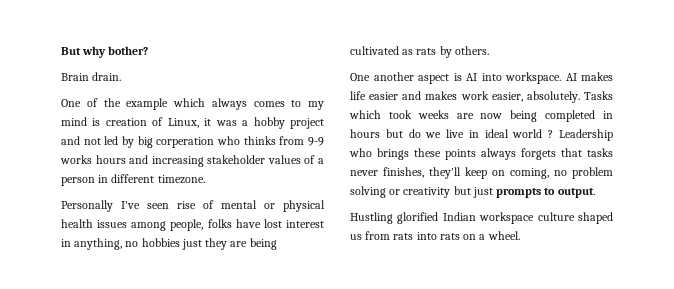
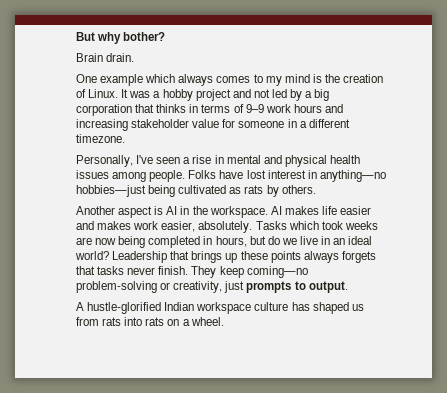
- One of the example which always comes to my mind is creation of Linux, it was a hobby project and not led by big corperation who thinks from 9-9 works hours and increasing stakeholder values of a person in different timezone.
+ One example which always comes to my mind is the creation of Linux. It was a hobby project and not led by a big corporation that thinks in terms of 9–9 work hours and increasing stakeholder value for someone in a different timezone.
- Personally I've seen rise of mental or physical health issues among people, folks have lost interest in anything, no hobbies just they are being cultivated as rats by others.
+ Personally, I've seen a rise in mental and physical health issues among people. Folks have lost interest in anything—no hobbies—just being cultivated as rats by others.
- One another aspect is AI into workspace.
+ Another aspect is AI in the workspace.
- Tasks which took weeks are now being completed in hours but do we live in ideal world ? Leadership who brings these points always forgets that tasks never finishes, they'll keep on coming, no problem solving or creativity but just prompts to output.
+ Tasks which took weeks are now being completed in hours, but do we live in an ideal world? Leadership that brings up these points always forgets that tasks never finish. They keep coming—no problem-solving or creativity, just prompts to output.
- Hustling glorified Indian workspace culture shaped us from rats into rats on a wheel.
+ A hustle-glorified Indian workspace culture has shaped us from rats into rats on a wheel.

> ASSIGNMENT
Looking at the entries above, copy out every line in which "Leadership" occurs.

> EXERCISE RESPONSE
- Tasks which took weeks are now being completed in hours but do we live in ideal world ? Leadership who brings these points always forgets that tasks never finishes, they'll keep on coming, no problem solving or creativity but just prompts to output.
+ Tasks which took weeks are now being completed in hours, but do we live in an ideal world? Leadership that brings up these points always forgets that tasks never finish. They keep coming—no problem-solving or creativity, just prompts to output.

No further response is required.